On Thu, 7 Apr 2016, Oliver Humpage wrote:
>> On 7 Apr 2016, at 14:12, elof2 at sentor.se wrote:
>>> netmap:
>>>   # To specify OS endpoint add plus sign at the end (e.g. "eth0+")
>>> - interface: ix1
>> What is the actual difference between specifying "ix1" or "ix1+"?
> When netmap gets a packet it has to shunt it somewhere after suricata is done inspecting it. Where it sends it is the copy-interface. If your box only has 2 ports (ext and int) then that’s easy, you set:
> interface: ext
> copy-iface: int
> and for packets the other way
> interface: int
> copy-iface: ext
> Lovely. However, if you have more than one internal interface, or if you want to do other things with the packets, then you don’t want to send them straight out of the box: you want them to appear like they’ve just come into the interface, as if netmap isn’t there at all. For this, you use the “+” interface. Eg

Thanks.

> interface: ext
> copy-iface: ext+
> will let suricata inspect packets coming into your network, but then let pf/routing tables/etc get hold of the packet as if it had just appeared at the ext interface.
> Obviously you need the return rule to capture both sides of any network conversation:
> interface: ext+
> copy-iface: ext
> This will grab any packets heading out of ext and netmap them into suricata. When suricata’s done, it’ll send them on their way out of ext.

Yep.

>> "If copy-mode is set to ips or tap" it says.
>> Are there any other copy-modes?
> No - you can either *always* pass the packet no matter what rules it matches (tap), or block the packet if it matches a block rule (ips).

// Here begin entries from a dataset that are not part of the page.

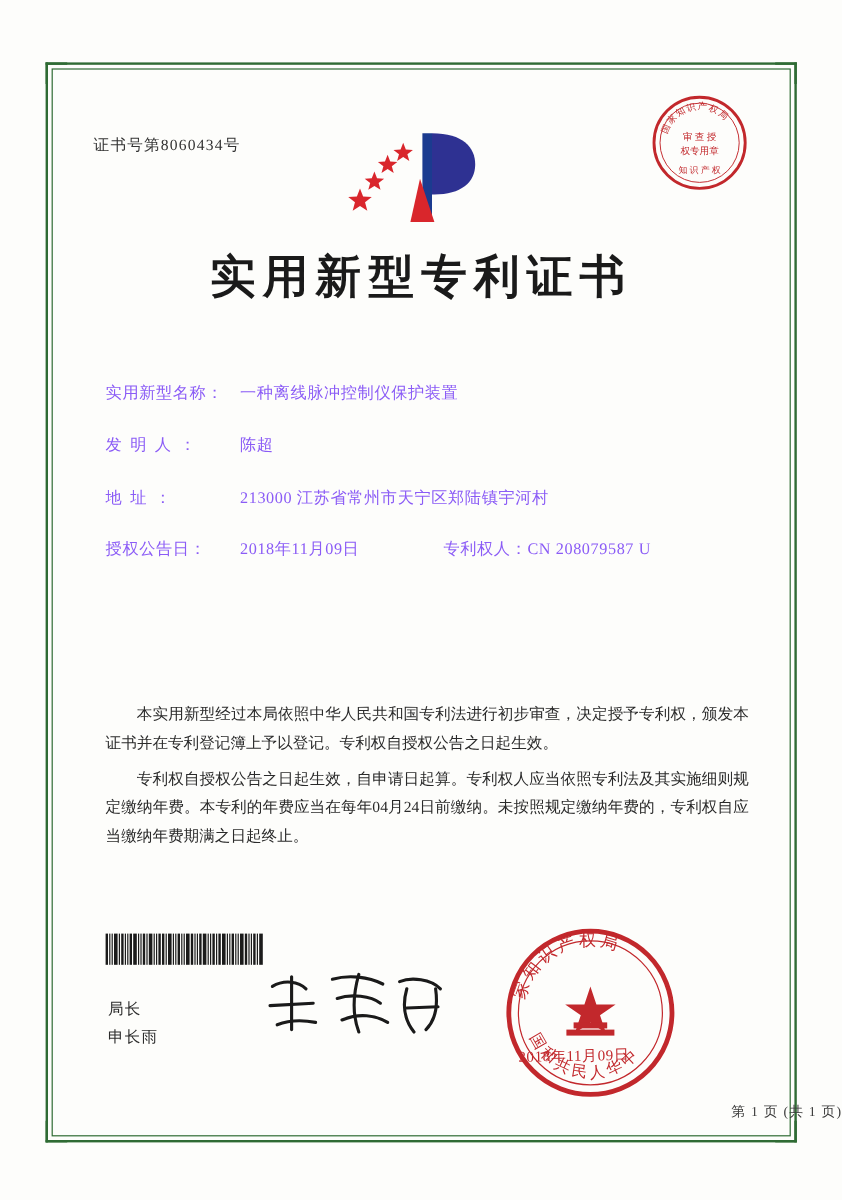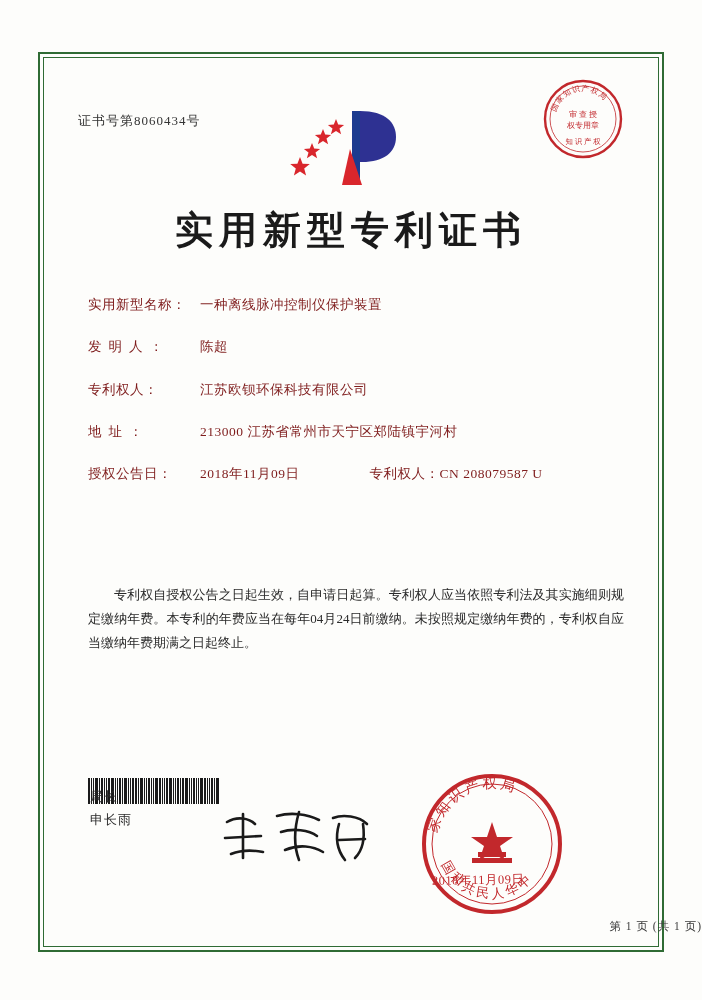"实用新型名称： 一种离线脉冲控制仪保护装置" .field-row { color: #7f1d1d -> #8b5cf6; margin-top: none -> 23px }
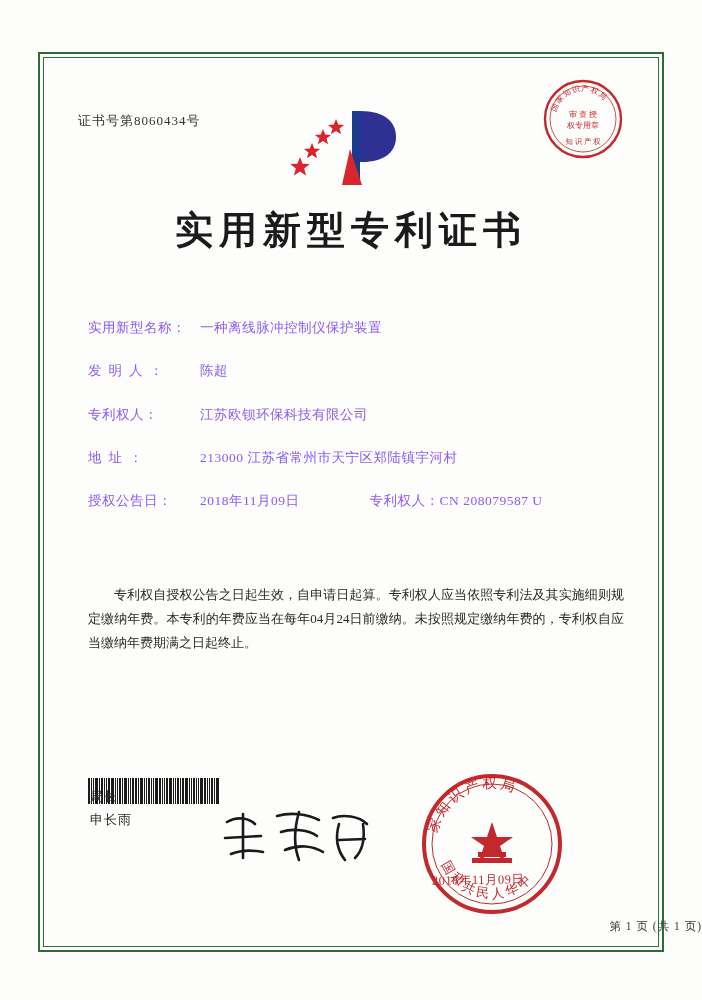"专利权人： 江苏欧钡环保科技有限公司" div.field-row { html: <div> <span>专利权人：</span><span>江苏欧钡环保科技有限公司</span> </div> -> none }
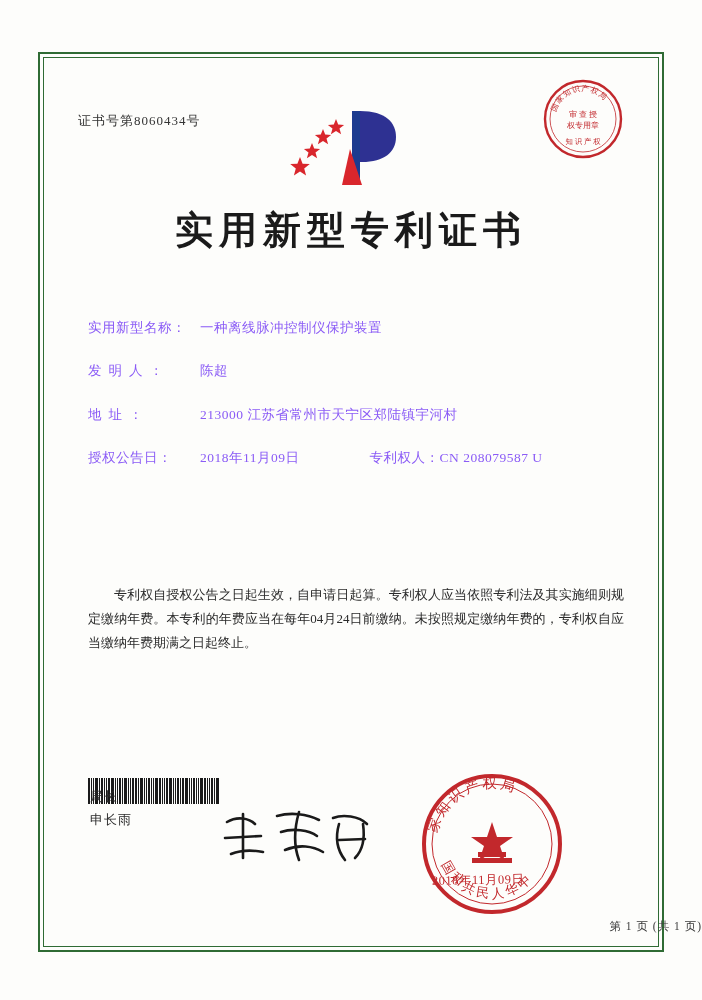"本实用新型经过本局依照中华人民共和国专利法进行初步审查，决定授予专利权，颁发本证" p { html: none -> <p>本实用新型经过本局依照中华人民共和国专利法进行初步审查，决定授予专利权，颁发本证书并在专利登记簿上予以登记。专利权自授权公告之日起生效。</p> }
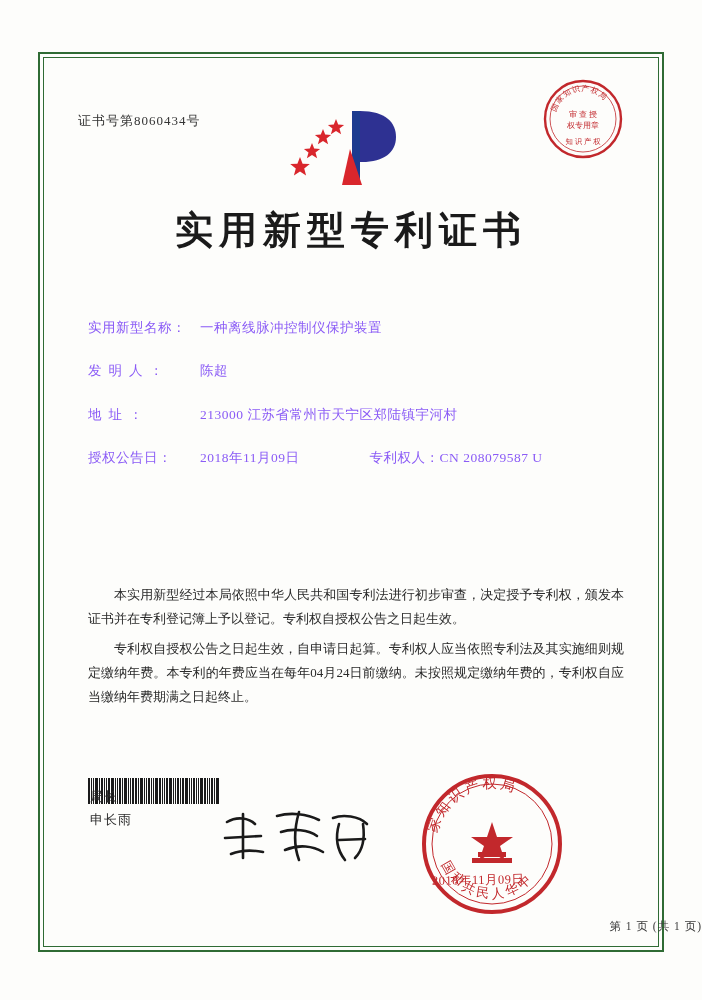"局长" .director { top: 786px -> 830px }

Then I think the example text in suricata.yaml is confusing and should be 
updated to: "copy-mode can be set to ips or tap"


>> In IDS mode, do we even need to specify any copy-interface?
> Yes, because netmap has given the packet to suricata. It’s not a copy, it’s the real packet. So suricata has to send it on its way.

Do suricata really *have* to send the packet after processing?
Wouldn't it save some cpu cycles if suricata could be configured 
*not* to send the packet further, when running in IDS mode?